┌─ The input

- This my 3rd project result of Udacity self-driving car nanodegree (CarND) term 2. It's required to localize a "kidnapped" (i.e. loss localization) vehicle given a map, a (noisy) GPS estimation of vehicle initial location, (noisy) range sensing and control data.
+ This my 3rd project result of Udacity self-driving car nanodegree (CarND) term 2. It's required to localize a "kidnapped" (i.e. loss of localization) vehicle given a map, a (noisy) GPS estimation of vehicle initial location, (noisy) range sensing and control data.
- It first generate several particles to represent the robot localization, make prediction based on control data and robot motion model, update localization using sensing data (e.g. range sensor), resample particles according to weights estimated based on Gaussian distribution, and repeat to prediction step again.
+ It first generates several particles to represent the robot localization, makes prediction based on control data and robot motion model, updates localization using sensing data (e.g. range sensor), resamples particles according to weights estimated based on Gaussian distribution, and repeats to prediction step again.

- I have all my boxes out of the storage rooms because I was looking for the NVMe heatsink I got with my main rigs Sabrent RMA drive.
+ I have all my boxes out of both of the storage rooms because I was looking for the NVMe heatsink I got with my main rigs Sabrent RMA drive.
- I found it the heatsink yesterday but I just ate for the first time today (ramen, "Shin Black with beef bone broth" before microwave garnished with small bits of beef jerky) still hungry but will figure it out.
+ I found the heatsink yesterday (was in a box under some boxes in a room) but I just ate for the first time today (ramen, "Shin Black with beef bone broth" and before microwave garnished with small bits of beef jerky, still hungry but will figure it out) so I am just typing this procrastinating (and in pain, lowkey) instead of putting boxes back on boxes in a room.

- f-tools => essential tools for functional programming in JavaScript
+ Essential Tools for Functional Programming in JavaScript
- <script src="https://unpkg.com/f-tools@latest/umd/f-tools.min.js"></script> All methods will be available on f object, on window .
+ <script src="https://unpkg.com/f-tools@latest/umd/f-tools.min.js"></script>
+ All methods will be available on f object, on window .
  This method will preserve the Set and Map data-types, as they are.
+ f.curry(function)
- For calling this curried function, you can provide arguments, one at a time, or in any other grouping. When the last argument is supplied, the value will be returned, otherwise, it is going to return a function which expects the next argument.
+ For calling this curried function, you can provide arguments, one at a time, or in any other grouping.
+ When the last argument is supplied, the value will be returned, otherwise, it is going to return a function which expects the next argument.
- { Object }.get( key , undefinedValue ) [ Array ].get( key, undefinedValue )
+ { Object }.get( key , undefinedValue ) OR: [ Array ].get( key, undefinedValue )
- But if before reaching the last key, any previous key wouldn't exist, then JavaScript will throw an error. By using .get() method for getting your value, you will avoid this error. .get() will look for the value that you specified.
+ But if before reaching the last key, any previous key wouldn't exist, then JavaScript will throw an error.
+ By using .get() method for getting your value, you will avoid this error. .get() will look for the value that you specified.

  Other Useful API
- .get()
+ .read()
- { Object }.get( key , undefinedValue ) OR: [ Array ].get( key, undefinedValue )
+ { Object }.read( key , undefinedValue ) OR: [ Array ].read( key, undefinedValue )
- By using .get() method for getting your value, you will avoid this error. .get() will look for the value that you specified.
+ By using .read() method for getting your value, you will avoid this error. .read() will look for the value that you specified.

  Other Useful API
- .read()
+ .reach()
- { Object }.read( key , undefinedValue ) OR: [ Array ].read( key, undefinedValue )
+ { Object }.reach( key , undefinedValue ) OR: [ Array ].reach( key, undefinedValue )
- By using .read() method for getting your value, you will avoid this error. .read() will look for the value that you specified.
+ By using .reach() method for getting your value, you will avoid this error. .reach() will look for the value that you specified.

└─

Only one thing belongs in the answer: the number of lines of the data that contain the string "grouping".

2